So in my quest to write a bit more, I blogged some random comments today while at work, but while I was running tonight I figured out a better topic.
I realized tonight that I really suck at this whole dating thing. I figured out that I haven't really needed to be accountable to anyone for at least 13 years, if not 16 (back when I lived at home). So this suddenly being accountable to someone, ie MS, is very strange.
A work week like this one has me wondering if I'm up for this. Before I used to just work late and call it good. I didn't need to worry about being home at a certain time or having to check in if I was going to be late. I just worked until I got tired, then went home - sometimes quite late into the evenings, but it didn't affect anyone but me.
But now, now there are tiemlines and deadlines and I have someone waiting for me. It's a very strange place for me to find myself. I've always been pretty independent, so having the impendingness of needing to be home by a certain time, or to get my run in at a certain point of the day, is very new.
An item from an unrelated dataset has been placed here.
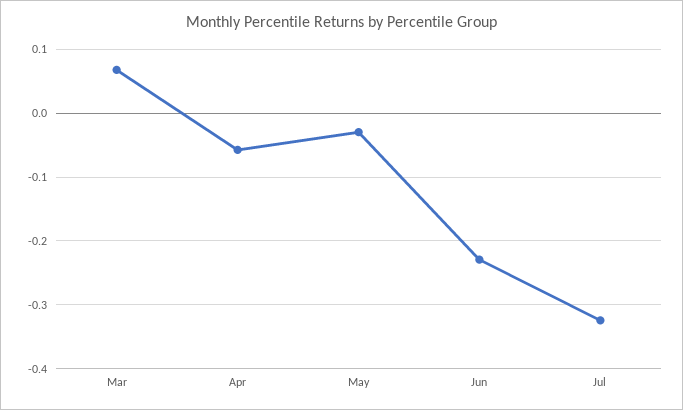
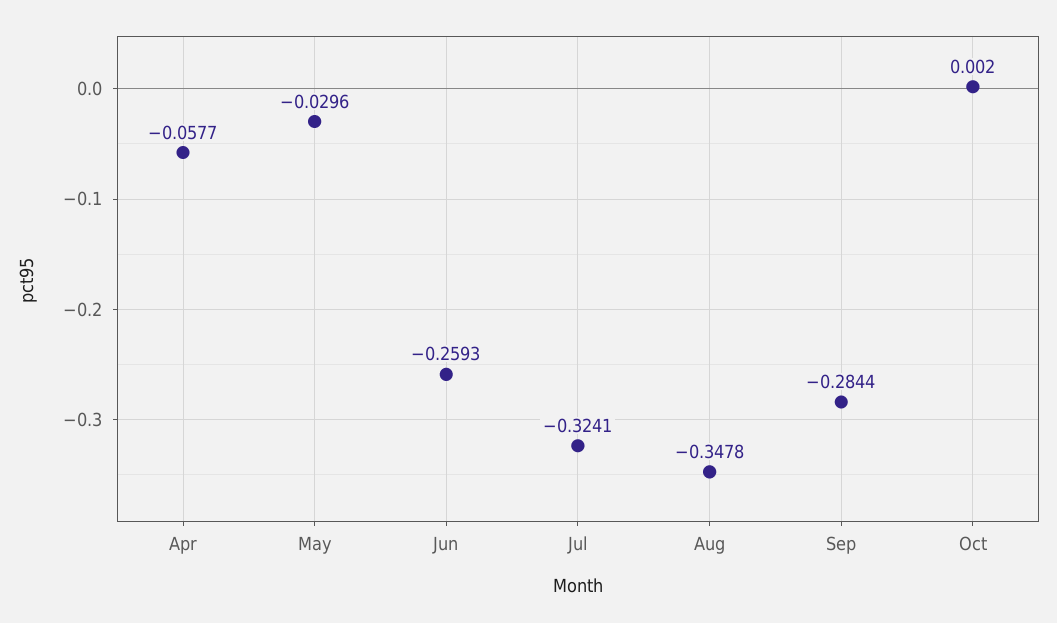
Mar: 0.07 -> none
Jun: -0.23 -> -0.2593
Aug: none -> -0.3478
Sep: none -> -0.2844
Oct: none -> 0.002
I'm scared I'm not quite up for it and that I'm going to screw it up somehow. Of course it's also whoosh week which makes me moody and cranky and irritable. Add to that the stress of work, doesn't really work well for me either. And I've missed two days of runs. I ran tonight and my adrenaline was so high I ran sub-10 minute miles. That's great but it's not.
I need to find a balance. I need to figure out my schedule so I can make sure I can fit everything in I need to, which means I also need to figure out what I don't need and purge that.
I need to do that soon. I really don't want to mess up anything with MS.